花びんや、茶わんや、さらや、いろいろのものを造りました。旅人は、その国に入りますと、いずれも、この陶器店をたずねぬほどのものはなかったのです。そして、さっそく、その店にまいりました。

「ああ、なんというりっぱなさらだろう。また、茶わんだろう……。」といって、それを見て感嘆いたしました。

「これを土産に買っていこう。」と、旅人は、いずれも、花びんか、さらか、茶わんを買ってゆくのでありました。そして、この店の陶器は、船に乗せられて他国へもゆきました。

ある日のことでございます。身分の高いお役人が、店頭にお見えになりました。お役人は主人を呼び出されて、陶器を子細に見られまして、

「なるほど、上手に焼いてあるとみえて、いずれも軽く、しかも手際よく薄手にできている。これならば、こちらに命令をしてもさしつかえあるまい。じつは、殿さまのご使用あそばされる茶わんを、念に念を入れて造ってもらいたい。それがために出向いたのだ。」と、お役人は申されました。

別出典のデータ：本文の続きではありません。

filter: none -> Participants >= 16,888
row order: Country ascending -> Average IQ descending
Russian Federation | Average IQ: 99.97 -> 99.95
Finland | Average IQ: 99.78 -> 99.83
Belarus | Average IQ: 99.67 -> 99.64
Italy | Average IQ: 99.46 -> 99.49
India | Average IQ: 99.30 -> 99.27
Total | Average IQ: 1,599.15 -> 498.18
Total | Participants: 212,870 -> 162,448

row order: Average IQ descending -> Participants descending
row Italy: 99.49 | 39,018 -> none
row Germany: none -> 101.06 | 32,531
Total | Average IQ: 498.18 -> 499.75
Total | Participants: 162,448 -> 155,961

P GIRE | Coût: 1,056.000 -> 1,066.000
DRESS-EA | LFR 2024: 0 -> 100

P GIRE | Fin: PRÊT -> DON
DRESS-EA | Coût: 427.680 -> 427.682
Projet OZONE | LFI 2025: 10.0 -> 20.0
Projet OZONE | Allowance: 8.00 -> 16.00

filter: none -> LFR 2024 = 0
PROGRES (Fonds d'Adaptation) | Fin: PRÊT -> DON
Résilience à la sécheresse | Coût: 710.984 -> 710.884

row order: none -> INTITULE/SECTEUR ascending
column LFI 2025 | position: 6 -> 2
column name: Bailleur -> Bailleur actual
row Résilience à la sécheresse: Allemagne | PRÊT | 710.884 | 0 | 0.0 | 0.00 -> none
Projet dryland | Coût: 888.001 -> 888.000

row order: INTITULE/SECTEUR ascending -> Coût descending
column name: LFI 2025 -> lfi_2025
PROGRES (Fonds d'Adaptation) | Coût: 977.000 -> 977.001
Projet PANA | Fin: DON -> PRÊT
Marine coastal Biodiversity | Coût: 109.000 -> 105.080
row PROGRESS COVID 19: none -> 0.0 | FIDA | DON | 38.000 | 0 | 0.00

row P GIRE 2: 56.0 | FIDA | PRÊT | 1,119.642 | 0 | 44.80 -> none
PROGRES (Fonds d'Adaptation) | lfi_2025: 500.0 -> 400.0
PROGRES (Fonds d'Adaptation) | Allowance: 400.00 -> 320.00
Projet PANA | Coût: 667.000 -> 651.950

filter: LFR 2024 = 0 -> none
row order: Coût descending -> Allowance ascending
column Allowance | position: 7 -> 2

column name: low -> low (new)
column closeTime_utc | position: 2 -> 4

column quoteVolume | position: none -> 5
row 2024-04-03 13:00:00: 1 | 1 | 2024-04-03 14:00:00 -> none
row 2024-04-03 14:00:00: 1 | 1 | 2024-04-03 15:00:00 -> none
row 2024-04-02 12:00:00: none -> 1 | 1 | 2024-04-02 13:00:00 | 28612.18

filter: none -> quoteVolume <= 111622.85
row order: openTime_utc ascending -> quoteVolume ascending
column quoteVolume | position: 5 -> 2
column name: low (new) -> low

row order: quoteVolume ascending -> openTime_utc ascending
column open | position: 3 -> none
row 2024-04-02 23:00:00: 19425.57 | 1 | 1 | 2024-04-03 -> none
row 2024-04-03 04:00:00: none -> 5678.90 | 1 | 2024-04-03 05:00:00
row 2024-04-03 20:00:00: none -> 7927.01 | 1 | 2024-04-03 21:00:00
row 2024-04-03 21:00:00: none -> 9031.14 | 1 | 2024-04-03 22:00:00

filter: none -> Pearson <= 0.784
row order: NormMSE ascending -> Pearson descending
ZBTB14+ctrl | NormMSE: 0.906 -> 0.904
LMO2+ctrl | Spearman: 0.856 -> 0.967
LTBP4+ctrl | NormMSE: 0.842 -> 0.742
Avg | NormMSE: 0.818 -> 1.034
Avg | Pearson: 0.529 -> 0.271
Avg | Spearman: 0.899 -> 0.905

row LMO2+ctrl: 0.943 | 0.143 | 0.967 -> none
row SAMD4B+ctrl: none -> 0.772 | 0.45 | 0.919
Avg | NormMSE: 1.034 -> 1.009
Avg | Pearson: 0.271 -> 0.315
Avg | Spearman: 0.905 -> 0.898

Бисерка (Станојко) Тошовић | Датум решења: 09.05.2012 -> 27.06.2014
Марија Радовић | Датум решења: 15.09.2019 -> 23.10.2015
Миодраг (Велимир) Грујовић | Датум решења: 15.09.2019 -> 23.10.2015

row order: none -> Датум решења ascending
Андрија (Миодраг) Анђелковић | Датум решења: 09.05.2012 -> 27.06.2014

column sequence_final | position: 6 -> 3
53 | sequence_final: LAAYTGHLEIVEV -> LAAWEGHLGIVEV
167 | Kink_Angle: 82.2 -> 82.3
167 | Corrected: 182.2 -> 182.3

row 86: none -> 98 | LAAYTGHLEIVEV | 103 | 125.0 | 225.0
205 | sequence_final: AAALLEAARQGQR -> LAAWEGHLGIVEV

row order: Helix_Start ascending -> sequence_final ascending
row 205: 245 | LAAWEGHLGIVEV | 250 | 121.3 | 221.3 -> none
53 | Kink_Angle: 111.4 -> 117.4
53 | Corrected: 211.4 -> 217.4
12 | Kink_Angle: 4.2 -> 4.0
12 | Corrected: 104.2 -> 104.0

陶器店の主人は、正直な男でありまして、恐れ入りました。

「できるだけ念に念を入れて造ります。まことにこの上の名誉はございませんしだいです。」といって、お礼を申しあげました。

役人は立ち帰りました。その後で、主人は店のもの全部を集めて、事のしだいを告げ、

「殿さまのお茶わんを造るように命ぜられるなんて、こんな名誉のことはない。おまえがたも精いっぱいに、これまでにない上等な品物を造ってくれなければならない。軽い、薄手のがいいとお役人さまも申されたが、陶器はそれがほんとうなんだ。」と、主人は、いろいろのことを注意しました。

それから幾日かかかって、殿さまのお茶わんができあがりました。また、いつかのお役人が、店頭へきました。

「殿さまの茶わんは、まだできないか。」と、役人はいいました。